Data to examine

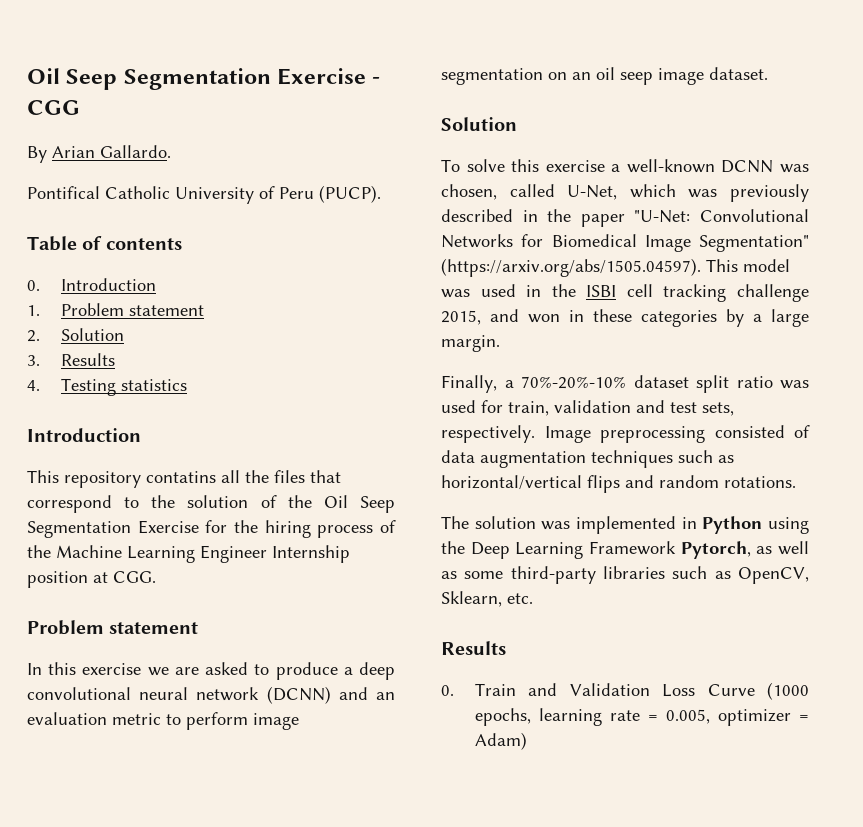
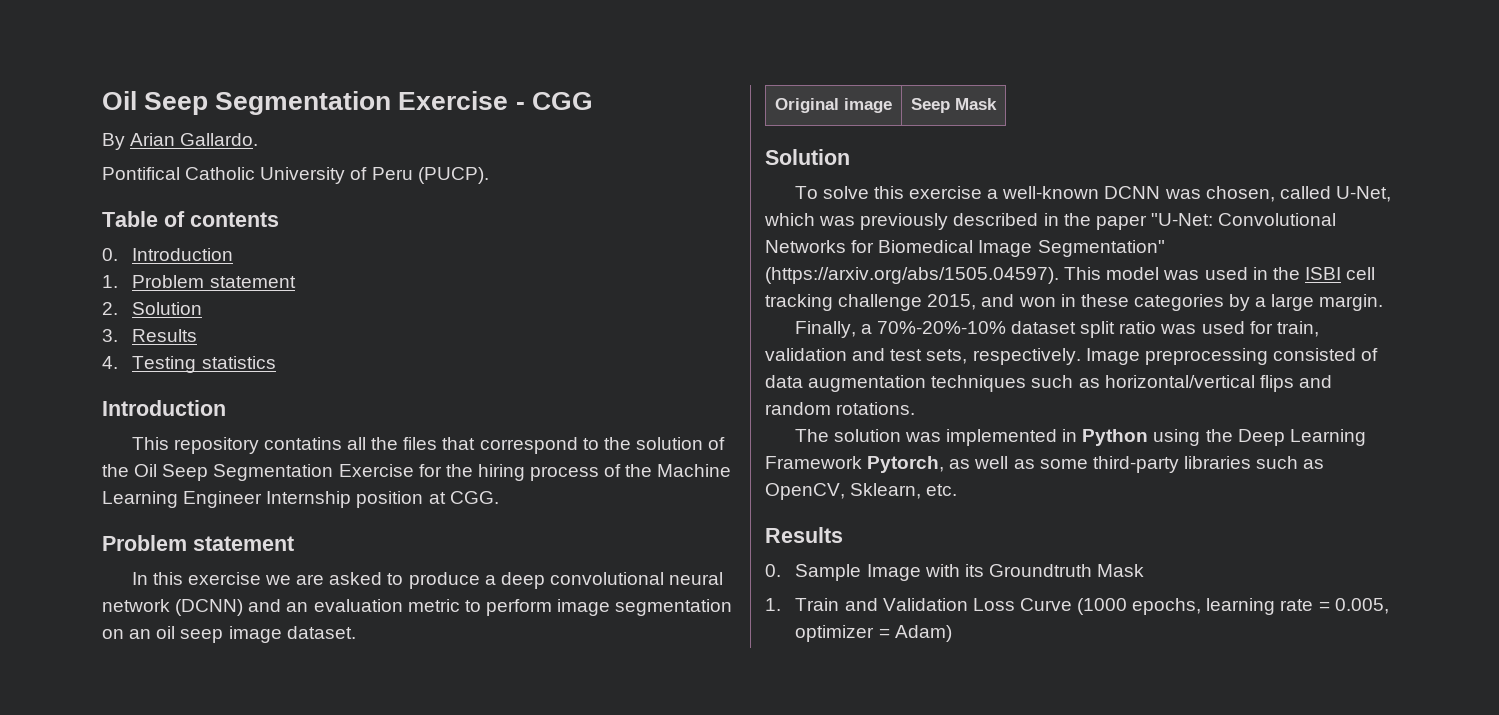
+ Original image | Seep Mask
- 0. Train and Validation Loss Curve (1000 epochs, learning rate = 0.005, optimizer = Adam)
+ 0. Sample Image with its Groundtruth Mask
+ 1. Train and Validation Loss Curve (1000 epochs, learning rate = 0.005, optimizer = Adam)

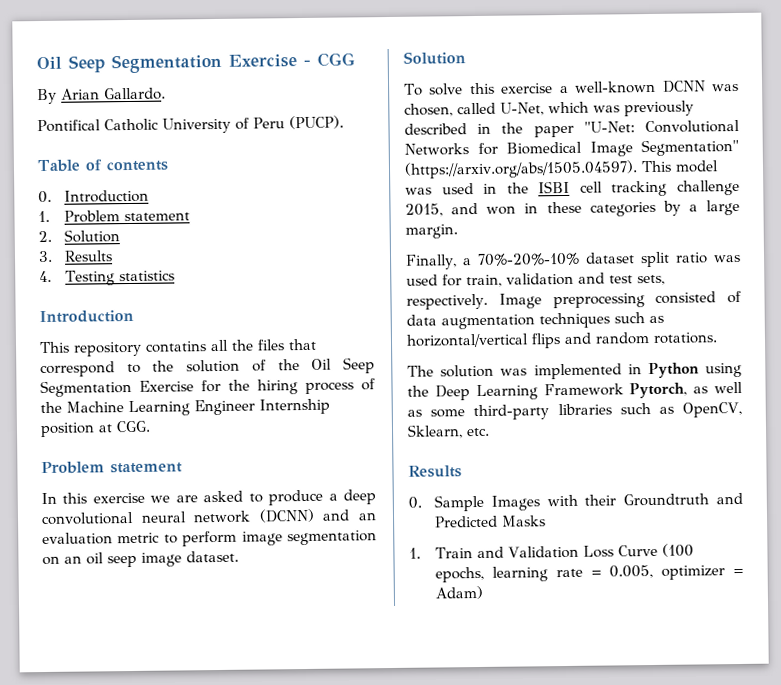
- Original image | Seep Mask
- 0. Sample Image with its Groundtruth Mask
+ 0. Sample Images with their Groundtruth and Predicted Masks
- 1. Train and Validation Loss Curve (1000 epochs, learning rate = 0.005, optimizer = Adam)
+ 1. Train and Validation Loss Curve (100 epochs, learning rate = 0.005, optimizer = Adam)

What you should do
Once the pictures are set aside, please reproduce the remaining material word for word.

Solution to the exercise
+ Original image | Seep Mask
- 0. Train and Validation Loss Curve (1000 epochs, learning rate = 0.005, optimizer = Adam)
+ 0. Sample Image with its Groundtruth Mask
+ 1. Train and Validation Loss Curve (1000 epochs, learning rate = 0.005, optimizer = Adam)

- Original image | Seep Mask
- 0. Sample Image with its Groundtruth Mask
+ 0. Sample Images with their Groundtruth and Predicted Masks
- 1. Train and Validation Loss Curve (1000 epochs, learning rate = 0.005, optimizer = Adam)
+ 1. Train and Validation Loss Curve (100 epochs, learning rate = 0.005, optimizer = Adam)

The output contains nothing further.